Bike enthusiasts in the British Columbia city of Kelowna are memorializing the loss of one of their own by using a “ghost bike” to mark the spot where cyclist Patricia Keenan died of injuries sustained when a motorist opened a car door as Kennan passed the side of the vehicle.
The ghost-bike initiative, according to Kelowna-based news site Castanet, is the work of the Kelowna Area Cycling Coalition (KACC). The group spray painted a mountain bike white, then chained it to a post near where the accident took place.
“Dooring,” the word to describe the Keenan’s accident, is a common danger of bike riding, particularly on busy streets where both bikes and cars use the road.

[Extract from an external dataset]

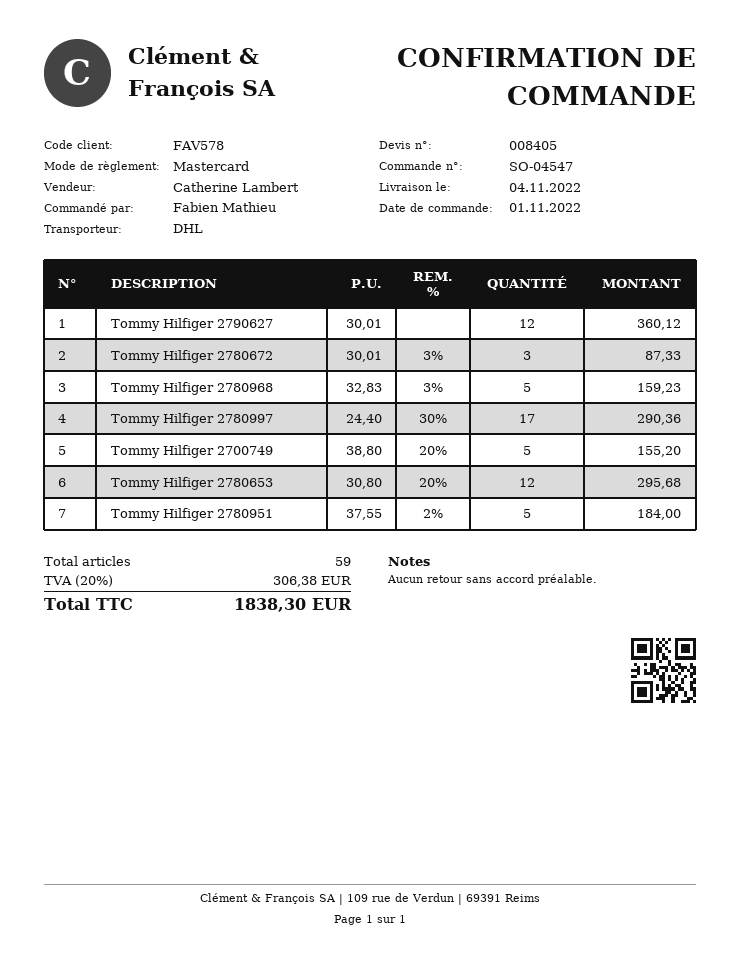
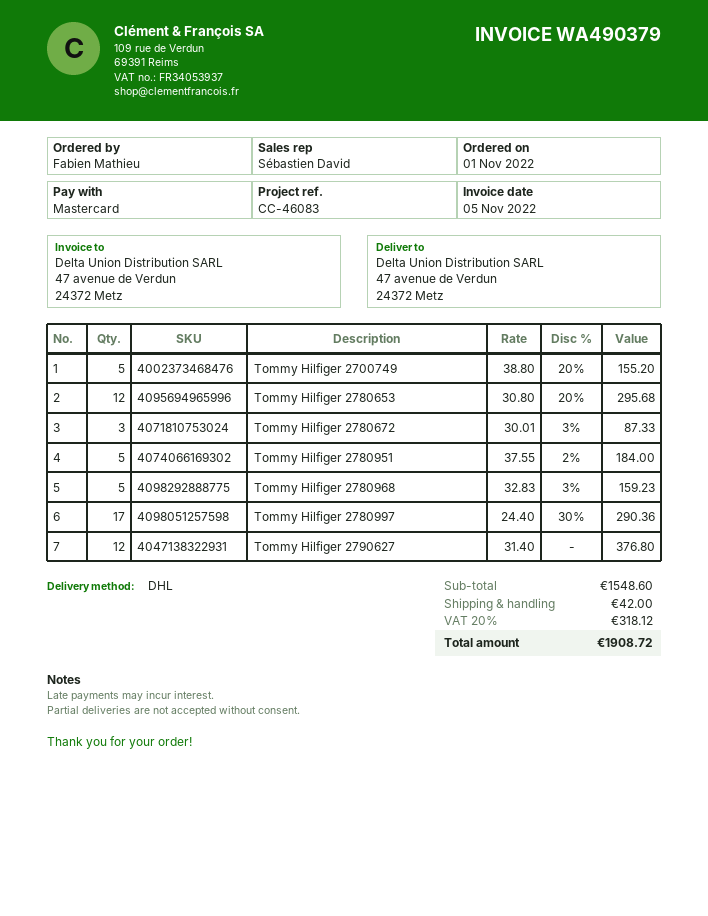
sales rep: Catherine Lambert -> Sébastien David
Tommy Hilfiger 2790627: 12 x 30.01 = 360.12 -> 12 x 31.40 = 376.80
shipping: none -> 42.00
tax: 20% = 306.38 -> 20% = 318.12
total: 1838.30 -> 1908.72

Kelowna cyclist Patricia Munro participated in an interview with news outlet Kelowna Now at the spot of where the ghost bike stands. She said “it can happen to anyone” and that “there are so many cars out there.”

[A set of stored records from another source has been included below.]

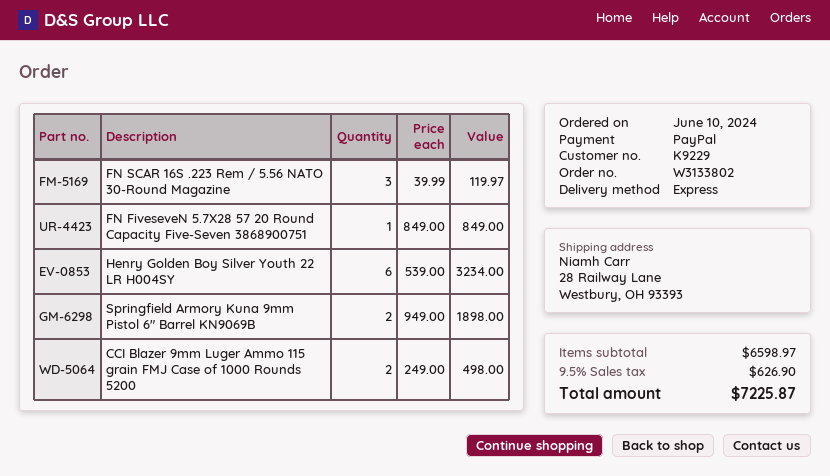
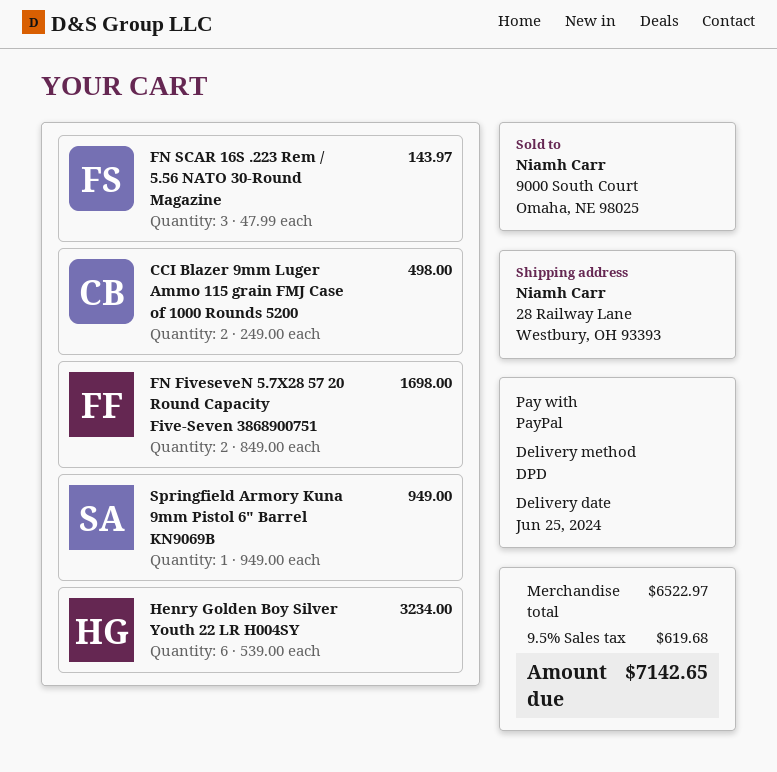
shipping method: express -> DPD
FN SCAR 16S .223 Rem / 5.56 NATO 30-Round Magazine: 3 x 39.99 = 119.97 -> 3 x 47.99 = 143.97
FN FiveseveN 5.7X28 57 20 Round Capacity Five-Seven 3868900751: 1 x 849.00 = 849.00 -> 2 x 849.00 = 1698.00
Springfield Armory Kuna 9mm Pistol 6" Barrel KN9069B: 2 x 949.00 = 1898.00 -> 1 x 949.00 = 949.00
subtotal: 6598.97 -> 6522.97
tax: 9.5% = 626.90 -> 9.5% = 619.68
total: 7225.87 -> 7142.65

It can happen to anyone and it’s so unfortunate that it happened here. There’s so many cars out there, especially in Kelowna in the summer. The roads are crazy with cars.
KACC Acting President Skye Hathaway also participated in an interview yesterday when he and a colleague put the ghost-bike memorial in place.

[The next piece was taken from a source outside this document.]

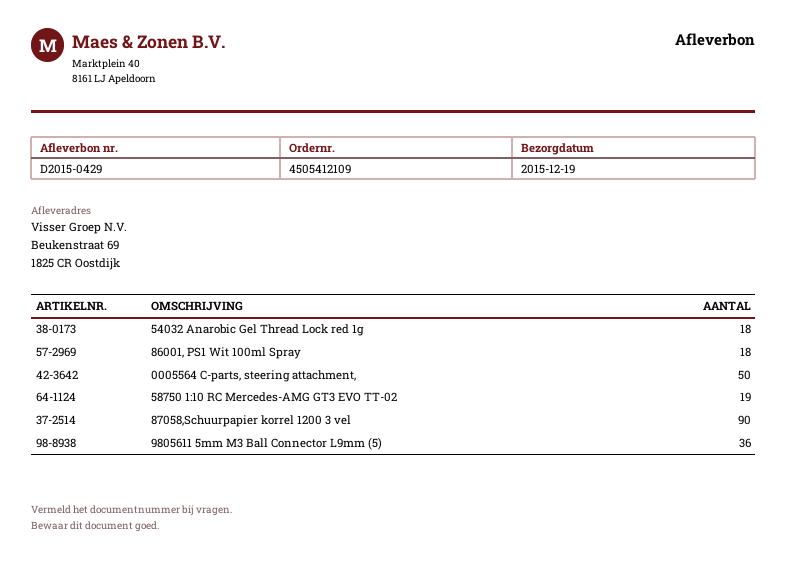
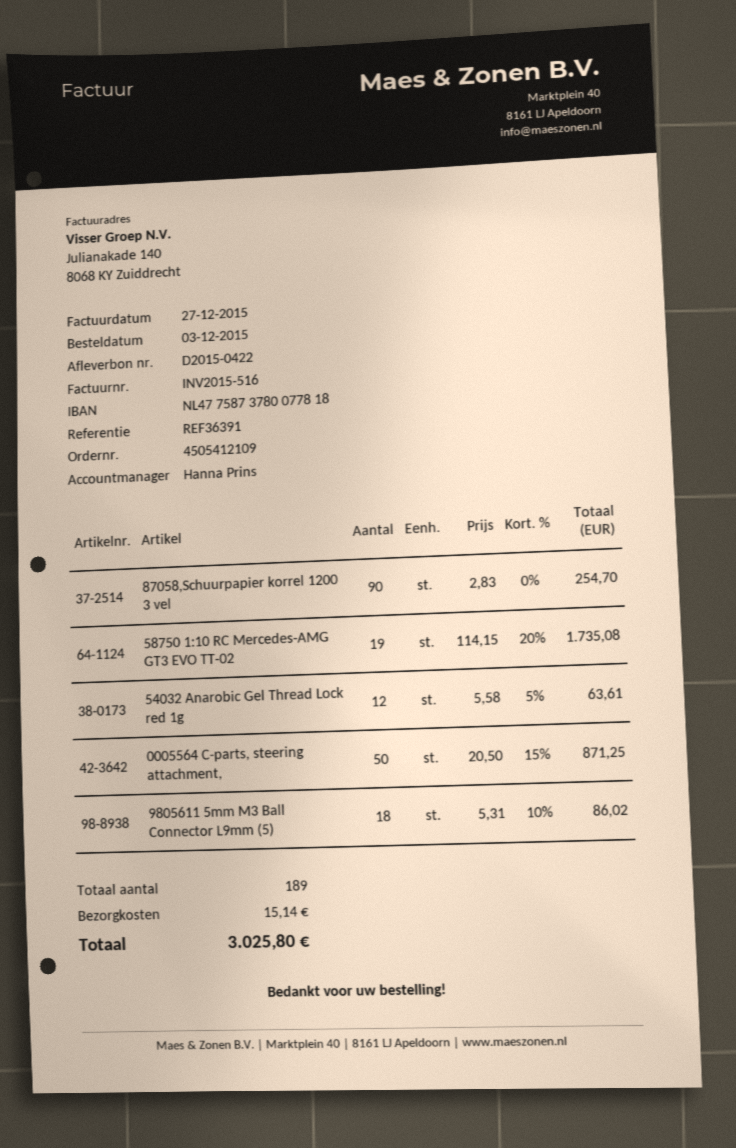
delivery note number: D2015-0429 -> D2015-0422
54032 Anarobic Gel Thread Lock red 1g: 18 -> 12
86001, PS1 Wit 100ml Spray: 18 -> none
9805611 5mm M3 Ball Connector L9mm (5): 36 -> 18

He was quoted as saying that he wanted we would like to see more “safety on the roads”, especially on Bernard Avenue, where the accident took place about a month ago.
We would like to see more safety on the roads. separated bike pathways. Multi-use corridors are usually safer than as you see here on Bernard, a street with zero bicycle infrastructure.
According to GhostBikes.org, there are more than 630 ghost bikes at various locations around the world.
The ghost-bike memorial was first used in St. Louis in 2003. Later on, the trend spread to other cities, including New York City.